Algunas de las lectoras de este blog, a su condición de hijas, hermanas, esposas y madres, unen la de suegras. El término no tiene
muy buena prensa. Los ingleses, que siempre son muy suyos –por eso han
rechazado el plan May para la salida de la Unión Europea– utilizan una
expresión más jurídica. Una suegra es una mother
in law. Yo, por razones obvias, no tengo suegra, aunque en la jerga
tradicional algunos eclesiásticos denominaban así al breviario, como si se
tratase de una compañía pesada y desagradable. Si hoy hago el “elogio de la
suegra” es porque en mi meditación matutina me he detenido en lo que cuenta
Marcos en el evangelio del día. En el marco de una jornada tipo de Jesús, se alude
a su actividad en la sinagoga, a las curaciones en la calle, a la oración en un
lugar desierto y también a la vida familiar. Lo que sucede a continuación tiene
lugar en el ámbito de la casa. Marcos lo resume en pocas palabras: “La suegra
de Simón estaba en cama con fiebre, e inmediatamente le hablaron de ella. Él se
acercó, la cogió de la mano y la levantó. Se le pasó la fiebre y se puso a
servirles” (Mc 1,30). El versículo no tiene desperdicio porque lo que parece
una mera curación es, en realidad, un camino de seguimiento.
La suegra de
Simón era mujer, quizás viuda y, además, enferma; es decir, tres condiciones que,
en la época de Jesús, la mantenían segregada, casi como un objeto inservible. Cuando
Jesús se entera de la situación, realiza tres acciones que pueden pasar desapercibidas
para un lector moderno, pero que están cargadas de significado. En primer
lugar, se acerca. A diferencia de lo que sucederá con el siervo del centurión
romano, aquí no se produce una curación “a distancia”. La cercanía física
expresa una cercanía más profunda. Es un modo de reconocer su existencia, de no
ignorarla: tú existes, estás ahí. En segundo lugar, la coge de la mano. Hay un contacto físico que
sirve como puente para comunicarle toda su energía sanadora. Por último, la
levanta. Es evidente que Marcos no pretende solo describir un alzamiento
físico, sino algo mucho más profundo: la rehabilita, le confiere dignidad, la
devuelve a la vida social. El fruto de este encuentro entre Jesús y la suegra
es doble: por una parte, la mujer se siente curada (“se le pasó la fiebre”);
por otro, la que era un objeto inservible “se puso a servirles”. De enferma y
marginada, la suegra se convierte en discípula y servidora.
Es imposible no
pensar en la situación de la mujer en la Iglesia de nuestro tiempo. Si es verdad que sin
las mujeres se para el mundo, no es menos cierto que sin las mujeres se
para la Iglesia. Me temo que para muchos eclesiásticos, la mujer en la Iglesia es
como la suegra. La relación con ella es correcta mientras no se produzcan interferencias.

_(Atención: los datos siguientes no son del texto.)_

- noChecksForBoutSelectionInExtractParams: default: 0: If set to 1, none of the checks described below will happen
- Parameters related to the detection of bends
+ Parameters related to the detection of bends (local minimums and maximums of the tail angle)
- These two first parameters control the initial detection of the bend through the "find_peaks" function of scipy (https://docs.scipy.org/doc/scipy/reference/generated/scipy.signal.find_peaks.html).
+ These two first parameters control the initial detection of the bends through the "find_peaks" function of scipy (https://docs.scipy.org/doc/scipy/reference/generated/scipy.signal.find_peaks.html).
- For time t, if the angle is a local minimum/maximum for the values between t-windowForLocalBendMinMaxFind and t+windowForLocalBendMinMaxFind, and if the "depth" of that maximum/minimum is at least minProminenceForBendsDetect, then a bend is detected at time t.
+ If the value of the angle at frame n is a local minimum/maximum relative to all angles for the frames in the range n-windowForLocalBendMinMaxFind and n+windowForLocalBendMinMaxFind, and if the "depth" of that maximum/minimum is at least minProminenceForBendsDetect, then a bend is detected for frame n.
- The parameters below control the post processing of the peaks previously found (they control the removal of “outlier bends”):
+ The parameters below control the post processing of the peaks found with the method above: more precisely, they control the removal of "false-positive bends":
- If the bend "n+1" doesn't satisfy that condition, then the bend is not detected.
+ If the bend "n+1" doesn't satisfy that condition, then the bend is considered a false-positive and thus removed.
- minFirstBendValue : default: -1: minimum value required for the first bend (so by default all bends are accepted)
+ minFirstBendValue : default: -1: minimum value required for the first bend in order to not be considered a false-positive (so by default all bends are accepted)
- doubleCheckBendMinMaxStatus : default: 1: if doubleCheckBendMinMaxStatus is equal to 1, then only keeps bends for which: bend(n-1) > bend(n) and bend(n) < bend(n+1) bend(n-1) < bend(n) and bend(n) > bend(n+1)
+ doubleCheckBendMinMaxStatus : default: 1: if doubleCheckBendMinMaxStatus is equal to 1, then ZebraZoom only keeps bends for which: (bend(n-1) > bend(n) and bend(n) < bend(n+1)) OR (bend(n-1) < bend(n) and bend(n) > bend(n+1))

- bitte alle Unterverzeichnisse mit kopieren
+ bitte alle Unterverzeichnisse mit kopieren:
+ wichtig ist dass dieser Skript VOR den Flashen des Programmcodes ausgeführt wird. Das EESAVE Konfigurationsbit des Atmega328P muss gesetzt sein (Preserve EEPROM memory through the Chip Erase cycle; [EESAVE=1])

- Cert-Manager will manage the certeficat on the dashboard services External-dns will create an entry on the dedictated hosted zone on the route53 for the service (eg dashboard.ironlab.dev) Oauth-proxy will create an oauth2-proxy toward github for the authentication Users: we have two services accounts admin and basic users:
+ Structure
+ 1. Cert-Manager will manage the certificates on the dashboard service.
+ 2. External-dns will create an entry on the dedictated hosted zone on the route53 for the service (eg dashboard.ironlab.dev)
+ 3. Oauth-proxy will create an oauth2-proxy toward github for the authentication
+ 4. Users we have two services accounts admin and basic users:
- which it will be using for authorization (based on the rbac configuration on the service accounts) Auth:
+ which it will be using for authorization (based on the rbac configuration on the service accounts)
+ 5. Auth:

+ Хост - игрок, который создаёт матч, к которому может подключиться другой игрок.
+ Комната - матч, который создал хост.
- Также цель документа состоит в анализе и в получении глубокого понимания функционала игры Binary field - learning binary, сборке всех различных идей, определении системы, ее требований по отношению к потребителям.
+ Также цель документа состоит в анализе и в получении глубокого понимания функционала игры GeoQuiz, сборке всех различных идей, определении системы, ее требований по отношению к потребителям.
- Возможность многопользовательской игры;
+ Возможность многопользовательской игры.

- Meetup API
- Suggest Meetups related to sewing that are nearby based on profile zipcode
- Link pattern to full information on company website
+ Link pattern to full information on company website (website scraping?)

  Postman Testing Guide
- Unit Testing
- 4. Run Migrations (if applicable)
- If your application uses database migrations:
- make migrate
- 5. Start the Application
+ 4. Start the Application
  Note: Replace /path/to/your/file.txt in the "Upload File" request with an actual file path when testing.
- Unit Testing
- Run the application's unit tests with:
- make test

Para evitarlas, a menudo queda relegada al papel de mera colaboradora. ¿No habrá
llegado el tiempo de afrontar esta situación de cara, sin absurdas dilaciones? Imagino
a Jesús viniendo a nuestra “casa” como fue a la casa de Pedro. Lo imagino reproduciendo
los tres verbos que, según Marcos, resumen lo que hizo para traer a la
suegra de Pedro desde los márgenes hasta la mainstream.
También hoy Jesús se acerca a las mujeres de nuestra Iglesia, las toma de la
mano y las levanta; es decir, las ayuda a tomar conciencia de la dignidad
recibida en el Bautismo. A partir de aquí nace un nuevo servicio al Evangelio y
a la comunidad. No se trata solo de lo que ordinariamente entendemos por “servicio”
(tareas auxiliares), sino de una verdadera misión porque la
mujer es mucho más que trabajadora. No creo mucho en las campañas mediáticas
del tipo MeToo, pero sí en los
procesos colectivos de discernimiento. Son más lentos y menos vistosos, pero, a
la larga, producen frutos duraderos.